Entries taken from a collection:

+---+

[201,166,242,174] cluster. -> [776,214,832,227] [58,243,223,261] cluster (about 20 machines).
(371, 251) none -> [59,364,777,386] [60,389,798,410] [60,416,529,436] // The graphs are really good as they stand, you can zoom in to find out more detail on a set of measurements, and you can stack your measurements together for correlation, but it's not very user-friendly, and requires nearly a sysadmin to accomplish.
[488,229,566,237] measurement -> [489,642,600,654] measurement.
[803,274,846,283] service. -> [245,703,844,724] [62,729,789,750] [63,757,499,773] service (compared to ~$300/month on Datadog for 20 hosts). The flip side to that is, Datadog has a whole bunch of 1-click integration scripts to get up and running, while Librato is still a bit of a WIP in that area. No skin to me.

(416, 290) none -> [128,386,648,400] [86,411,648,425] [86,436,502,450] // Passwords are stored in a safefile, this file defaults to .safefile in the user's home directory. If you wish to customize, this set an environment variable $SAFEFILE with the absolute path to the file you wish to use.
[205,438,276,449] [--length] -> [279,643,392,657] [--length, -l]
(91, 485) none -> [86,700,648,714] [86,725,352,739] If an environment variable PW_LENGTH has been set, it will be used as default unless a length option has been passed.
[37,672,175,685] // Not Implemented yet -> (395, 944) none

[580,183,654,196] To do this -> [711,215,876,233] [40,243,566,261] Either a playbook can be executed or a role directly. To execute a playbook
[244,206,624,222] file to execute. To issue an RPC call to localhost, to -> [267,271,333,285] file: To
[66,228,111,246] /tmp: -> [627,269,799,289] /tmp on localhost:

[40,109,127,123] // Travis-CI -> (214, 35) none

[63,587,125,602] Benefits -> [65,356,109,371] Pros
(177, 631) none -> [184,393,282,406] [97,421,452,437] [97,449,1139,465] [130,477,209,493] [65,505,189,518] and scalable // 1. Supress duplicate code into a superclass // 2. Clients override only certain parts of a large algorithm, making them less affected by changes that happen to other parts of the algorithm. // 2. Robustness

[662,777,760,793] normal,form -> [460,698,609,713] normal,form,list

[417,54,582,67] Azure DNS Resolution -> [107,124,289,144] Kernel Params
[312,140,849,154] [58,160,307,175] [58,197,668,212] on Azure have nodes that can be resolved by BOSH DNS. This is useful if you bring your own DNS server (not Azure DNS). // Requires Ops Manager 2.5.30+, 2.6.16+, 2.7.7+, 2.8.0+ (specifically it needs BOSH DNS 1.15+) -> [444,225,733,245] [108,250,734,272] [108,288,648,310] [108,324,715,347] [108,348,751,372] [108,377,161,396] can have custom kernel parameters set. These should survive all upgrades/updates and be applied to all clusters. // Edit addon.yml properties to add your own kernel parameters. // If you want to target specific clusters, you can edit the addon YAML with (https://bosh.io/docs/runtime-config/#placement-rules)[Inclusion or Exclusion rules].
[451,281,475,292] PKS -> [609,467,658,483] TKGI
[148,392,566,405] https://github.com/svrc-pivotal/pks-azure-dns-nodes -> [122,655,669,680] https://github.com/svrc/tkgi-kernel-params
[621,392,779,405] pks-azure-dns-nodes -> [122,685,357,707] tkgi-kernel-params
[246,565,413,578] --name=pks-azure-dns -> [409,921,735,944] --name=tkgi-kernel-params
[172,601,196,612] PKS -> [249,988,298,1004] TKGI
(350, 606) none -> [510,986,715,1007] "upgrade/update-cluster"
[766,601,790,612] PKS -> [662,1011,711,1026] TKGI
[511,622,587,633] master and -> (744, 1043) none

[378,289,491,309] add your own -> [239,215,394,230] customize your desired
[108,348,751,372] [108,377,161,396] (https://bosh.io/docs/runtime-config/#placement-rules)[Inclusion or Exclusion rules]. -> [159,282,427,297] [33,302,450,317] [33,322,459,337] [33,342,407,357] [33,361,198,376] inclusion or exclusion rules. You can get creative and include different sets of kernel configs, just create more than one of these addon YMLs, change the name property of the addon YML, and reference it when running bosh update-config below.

+---+

__EXERCISE__.
Out of the data above, transcribe exactly and only the lines starting with the line that has "[246,565,413,578] --name=pks-azure-dns ->" and going on through the line that has "[766,601,790,612] PKS ->", both included.

__EXERCISE RESPONSE__.
[246,565,413,578] --name=pks-azure-dns -> [409,921,735,944] --name=tkgi-kernel-params
[172,601,196,612] PKS -> [249,988,298,1004] TKGI
(350, 606) none -> [510,986,715,1007] "upgrade/update-cluster"
[766,601,790,612] PKS -> [662,1011,711,1026] TKGI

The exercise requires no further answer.